Le domande si affollano. Il padre dei due fratelli si chiede: cos’era quella forza scatenante […] che ha portato via i miei due figli da questo mondo? Era odio? Oppure amore? E Marie descrive il rimpianto, il dolore e il rimorso come un «albero del veleno» che ha messo radici tra lei e l’ex marito.
Marie è in guerra con Dio, un Dio che non conosce, che ha intravisto nelle pagine di Flannery O’Connor e che ora cerca, anche rabbiosamente, in sé: «Mi ha portato via i miei due poveri figli […] Ha lasciato accadere tutto come se fossero stati loro a decidere di morire…» E se i due fratelli hanno subito il Male, in realtà «nessuno lo ha patito come me, la loro madre, sopravvissuta e costretta a soffrire».
L’opera che Marie intraprende è, come dice lei stessa, una vendetta contro il male.
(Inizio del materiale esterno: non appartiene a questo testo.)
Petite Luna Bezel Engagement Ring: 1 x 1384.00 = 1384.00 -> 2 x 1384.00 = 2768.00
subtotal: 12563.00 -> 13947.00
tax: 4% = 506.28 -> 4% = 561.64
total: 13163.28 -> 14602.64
La sua ricerca spirituale la porta a unirsi a una specie di setta, il Centro Collettivo, guidata da un «Fratello Superiore» che non spegnerà il suo scetticismo, eppure lei terrà sermoni per loro, li accompagnerà in America, riuscirà a convincere le sue compagne a rinunciare al suicidio di massa dopo la morte del loro Fratello e arriverà fino a un remoto villaggio messicano, sempre dedicandosi al servizio della comunità (lavoro fisico, fatica concreta ma anche assistenza alle donne e ai bambini) dopo aver rinunciato totalmente anche all’ultima cosa che ancora le desse piacere, il sesso, e trasformandosi infine agli occhi degli abitanti del posto in una vera e propria santa.
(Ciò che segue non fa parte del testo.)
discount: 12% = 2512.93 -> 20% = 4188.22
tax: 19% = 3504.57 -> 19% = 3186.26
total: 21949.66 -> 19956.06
Il tormento di Marie non finisce mai, è quasi programmatico: «Non ho intenzione di fare null’altro che seguitare a tormentarmi fino al giorno della mia morte, riflettendo su ciò che mi è successo». Naturalmente pensa anche al suicidio per sé, ma ci rinuncia perché se l’avesse messo in atto «tutte le immagini dei miei figli presenti in questa mia testa inutile si sarebbero estinte in un solo istante, per sempre».
Lungo il suo accidentato cammino, Marie riesce perfino a intravedere un possibile paradiso, la felicità suprema verso la quale immagina che i suoi figli abbiano spiccato il balzo. Ma l’abisso che separa il sensibile dall’intelligibile, ciò che ella prova e ciò che non comprende in relazione a quel duplice suicidio, resta incolmabile. Tanto intenso e continuato è lo sforzo di capire che, dice Marie: «…mi sono resa conto che stavo riconsiderando quell’evento come se si trattasse di un romanzo […] e stavo tentando di interpretarlo in un modo nuovo».
Molte cose accadono in questo libro, che non è solo una lunga riflessione sul dolore e sulla fede: è una trama densa e complessa di fatti piccoli e grandi, quotidiani e straordinari, che vanno a comporre un ritratto di donna a un tempo dettagliato e sfuggente, perché è il ritratto di un’anima di fronte al mistero. Più che rispondere alle domande, ne suscita infinite.
Per Marie sarà un trionfo arrivare naturalmente, grazie alla malattia, alla fine della sua vita.
«C’è sempre tempo per morire, non c’è ragione di farlo in fretta e furia, bisogna concedersi il tempo necessario, se possibile. Ecco, è questa la preghiera che rivolgo a tutte voi dal profondo del mio cuore.»